Our hostel, Casa Pueblo, is only 300 metres from the bus terminal, which is great as it is still pitch black when we are walking the streets. We have a nice room, and the price is great. After crashing for a few hours, we hit the town, it is siesta time, so nothing is open and noone is around. It is a good time to get our bearings. After walking for a few hours, we have found Turkish, Thai and Japanese restaurants. So there is some variety in food for us to catch up on. Soon siesta time is over and the shops open and the streets are bustling with locals. We decide that we really like the feel of the place, and decide to stay a while. Apart from the restaurants to try, there are vineyards and trekking to do. There are views to snow capped mountains in the Andes, and Cerro Aconcagua (6992 metres, and the highest mountain in the southern and western hemispheres) is only 250km away, and should be impressive to view.
That night we get talking to an American couple who are travelling for 6 months, working half of the time at various farms for food and board to make the trip last longer. They point out on the map where the local market is, where the locals go to get meat, fruit & veges, cheese etc... We had found one in Cordoba on our last day, and therefore missed out on that opportunity.

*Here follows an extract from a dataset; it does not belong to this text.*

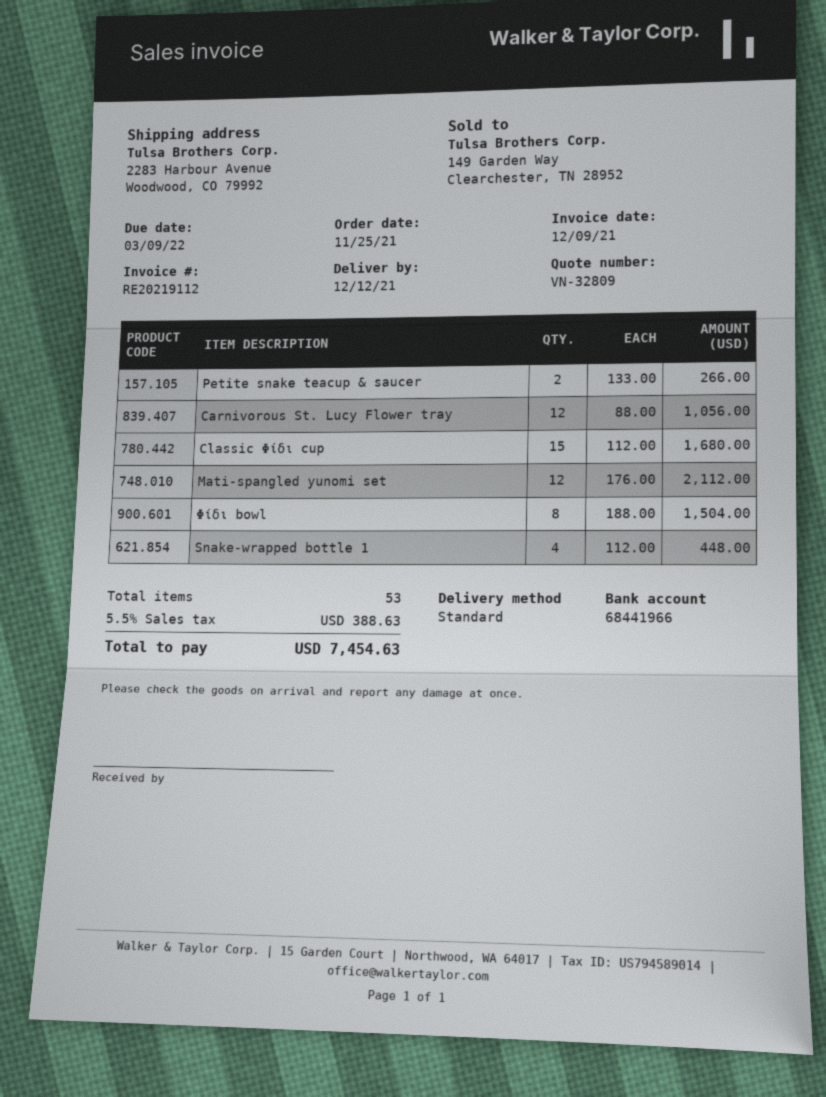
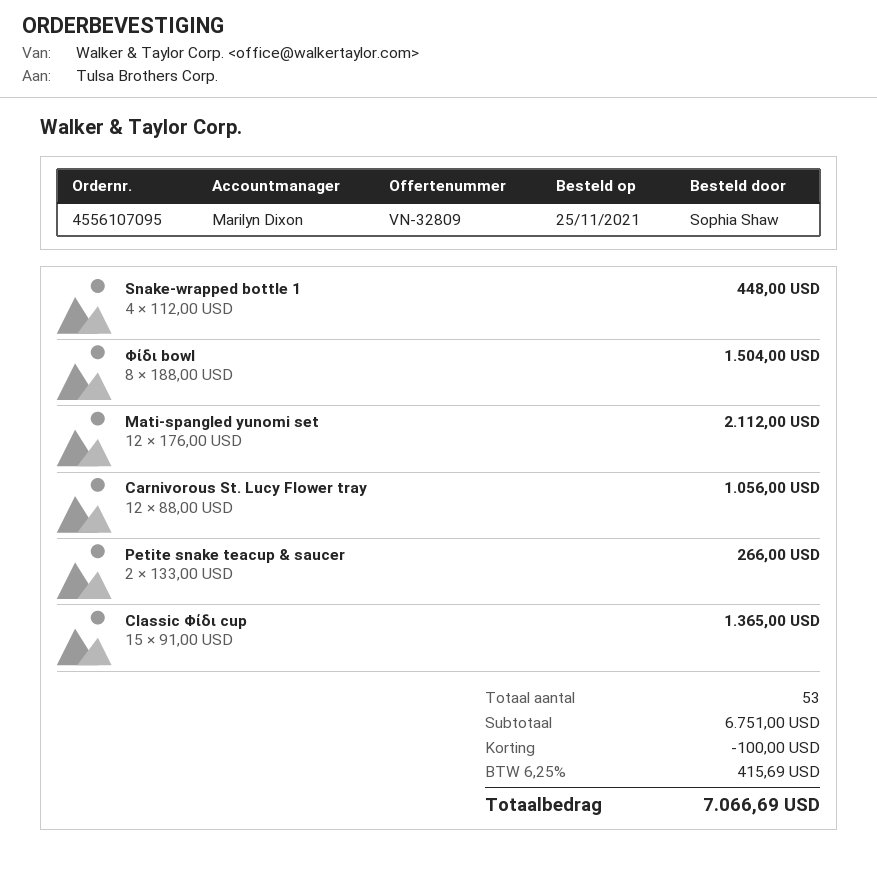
Classic Φίδι cup: 15 x 112.00 = 1680.00 -> 15 x 91.00 = 1365.00
discount: none -> 100.00
tax: 5.5% = 388.63 -> 6.25% = 415.69
total: 7454.63 -> 7066.69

Excitedly, we head out after breakfast this next morning to the market, and we are not disappointed. Mojo and i have been trying to find some asian and chilli (for me) sauces in the supermarkets to no avail. But alas, the first stall in the market that we walk past sells Teriyaki sauce and the biggest bottle of Tabasco i have ever seen (350ml). We purchase both for a small fortune, but it will be worth it. The Tabasco should last the whole trip! We are already carrying around with us olive oil, vinegar, salt & pepper and other core ingredients to cook with, so one bottle of tobasco won't matter too much. The market is fantastic and so cheap, there are all sorts of cuts of meat that i do not have the balls to try, and amazing looking steaks and sausages. There are smoked and cured meats everywhere and a decent selection of cheeses, and the widest and freshest selection of fruit n veg that we have come across in the last 6 weeks. We stock up on the necessary veges for a stir fry and high tail it back to the hostel to cook up our feast. We already have some T-Bones in the fridge that we cut up, and this supplements the vege's nicely, making a great meal and a welcome variance for our taste buds.
The local council has arranged a wine celebration week starting tonight to help increase tourism in the off season, so there is free wine tasting and the likes in the main square. Makes for a cheap Saturday night!